NYPD Considering Use of Unmanned Aircraft
The New York Police Department may soon be operating unmanned aircraft “as a law enforcement tool” in New York City, giving that agency the capability to monitor activities in city parks, on streets, and in other public areas from the air.
In January, Gay City News made a Freedom of Information request to the Federal Aviation Administration (FAA) seeking “any application or applications made by the New York City Police Department or any other New York City agency to operate an unmanned aerial vehicle in the New York City area.”
In its response, the FAA reported that it had not received any such applications, but it released a December 13, 2010 email to the FAA from a police department detective who wanted to know “who has ‘Certificates of Authority’ to fly Unmanned Aerial Vehicles in the U.S.”
The detective’s name was blacked out, but he was identified as part of the NYPD Counterterrorism Division in his email.
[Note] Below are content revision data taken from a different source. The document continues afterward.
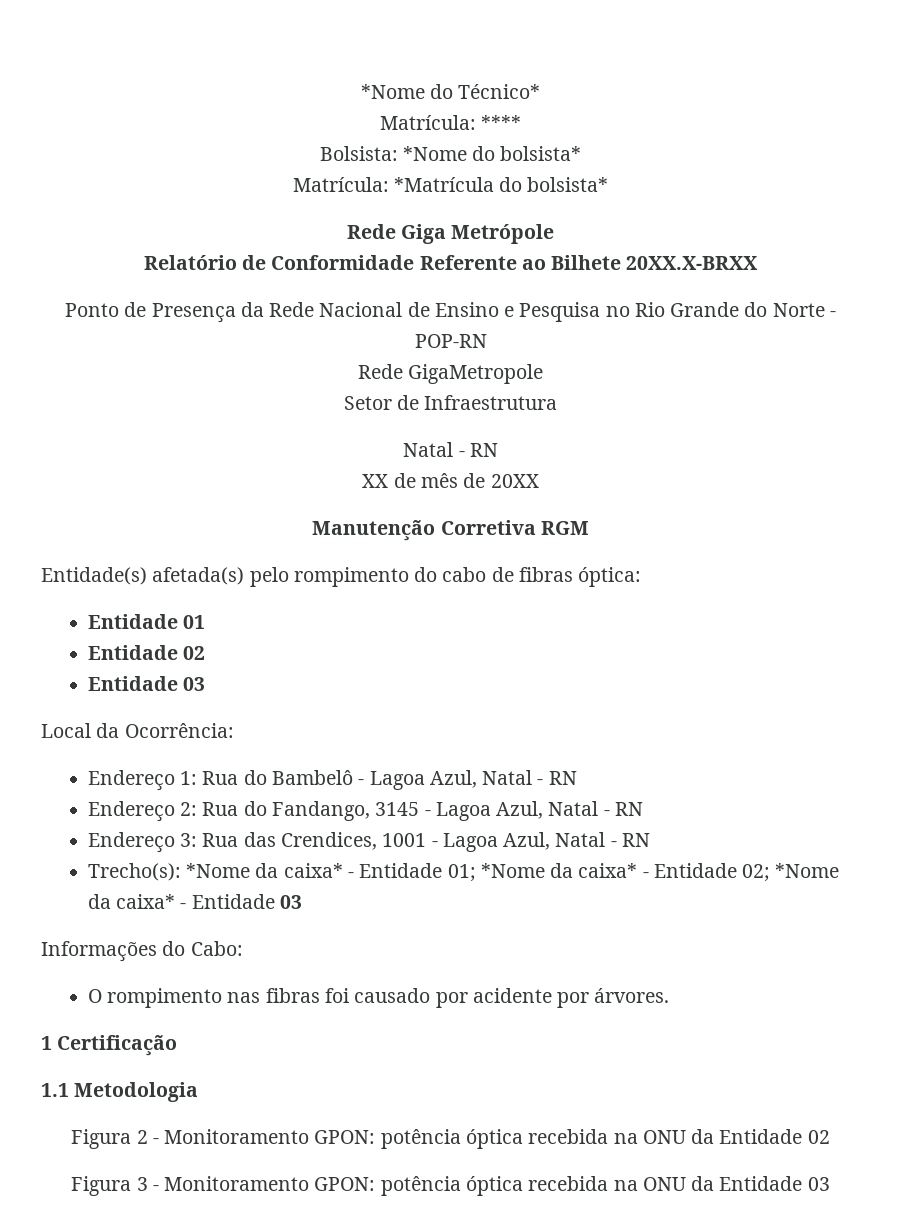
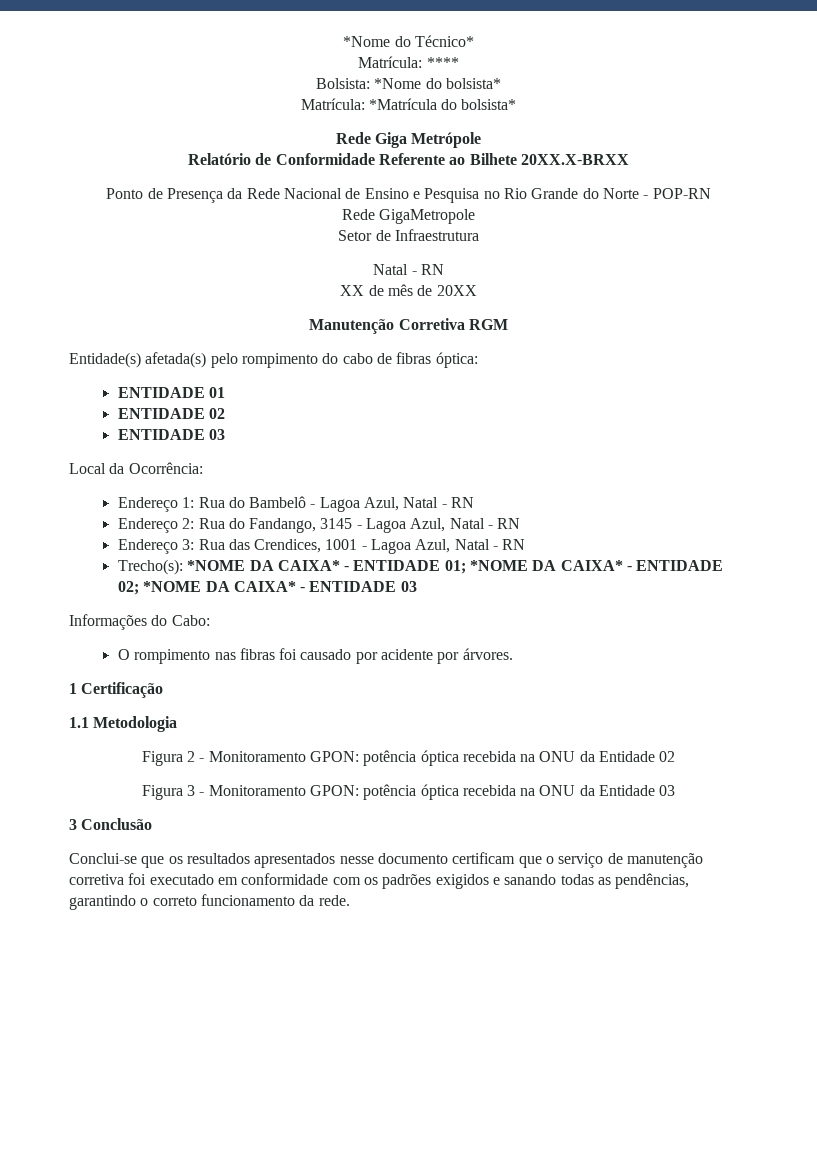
- Entidade 01
- Entidade 02
- Entidade 03
+ ENTIDADE 01
+ ENTIDADE 02
+ ENTIDADE 03
- Trecho(s): *Nome da caixa* - Entidade 01; *Nome da caixa* - Entidade 02; *Nome da caixa* - Entidade 03
+ Trecho(s): *NOME DA CAIXA* - ENTIDADE 01; *NOME DA CAIXA* - ENTIDADE 02; *NOME DA CAIXA* - ENTIDADE 03
+ 3 Conclusão
+ Conclui-se que os resultados apresentados nesse documento certificam que o serviço de manutenção corretiva foi executado em conformidade com os padrões exigidos e sanando todas as pendências, garantindo o correto funcionamento da rede.

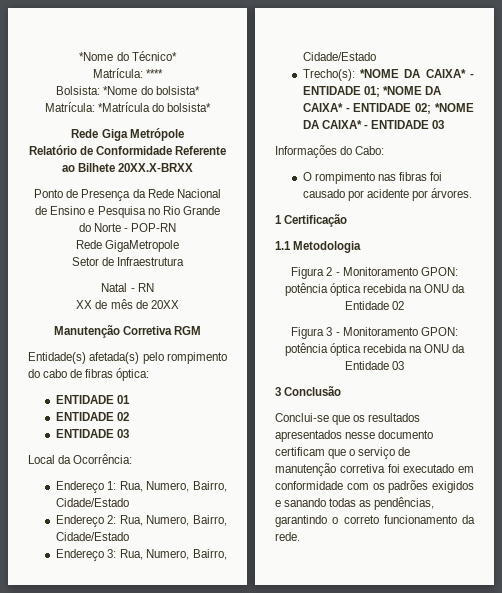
- Endereço 1: Rua do Bambelô - Lagoa Azul, Natal - RN
- Endereço 2: Rua do Fandango, 3145 - Lagoa Azul, Natal - RN
- Endereço 3: Rua das Crendices, 1001 - Lagoa Azul, Natal - RN
+ Endereço 1: Rua, Numero, Bairro, Cidade/Estado
+ Endereço 2: Rua, Numero, Bairro, Cidade/Estado
+ Endereço 3: Rua, Numero, Bairro, Cidade/Estado

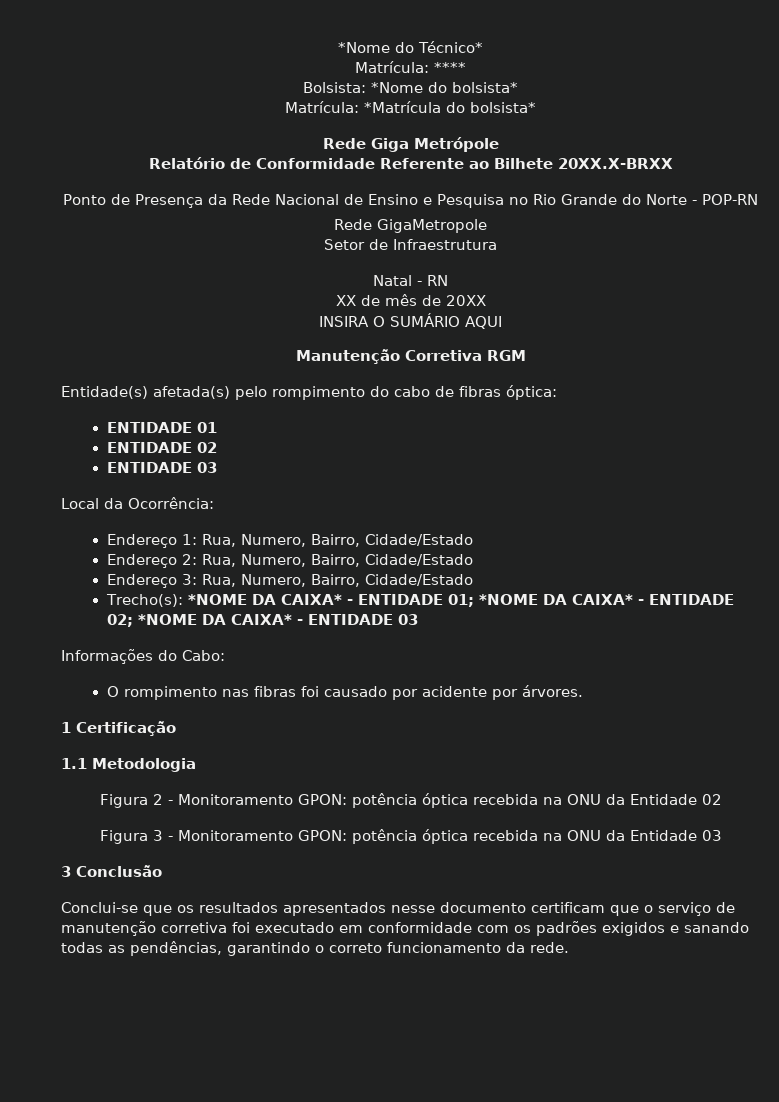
+ INSIRA O SUMÁRIO AQUI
He wrote, “Currently, we are in the basic stages of investigating the possible use of UAV’s as a law enforcement tool.”
According to the FAA, 266 certificates of authority have been issued to public agencies to operate UAVs, or drones, in US airspace as of July 26. These agencies include local law enforcement, the Pentagon, US Customs and Border Protection, state universities, and other government entities.
A concern for civil libertarians is that deploying UAVs represents yet another expansion of police surveillance power, a power that some believe the New York Police Department (NYPD) has abused.
“The NYPD must disclose immediately its plans, if any, for beginning unmanned drone surveillance in New York City,” said Udi Ofer, advocacy director at the New York Civil Liberties Union (NYCLU). “Unfortunately, the NYPD has a long and infamous history of engaging in unchecked surveillance of lawful activity. This dates back all the way to the mid-20th century, when the NYPD spied on and infiltrated political groups in New York City.”
William Dobbs, a longtime gay activist, agreed, seeing the UAV technology as a potential attack on privacy. “Whenever technology enables privacy to be eroded there ought to be public discussion by law enforcement and others to get the issues on the table,” Dobbs said. “There is a lot of potential for abuse and a big threat to individual privacy, including who you might associate with or cruise.”
Since September 11, 2001, police have increased their surveillance capabilities. The NYPD’s so-called “Ring of Steel” is a network of 1,800 video cameras currently in Lower and Midtown Manhattan that is expected to grow to 3,000. There is no evidence that those cameras have resulted in reductions in terrorist or even criminal activities, though video images have helped solve crimes.
The NYPD did not respond to an email seeking comment.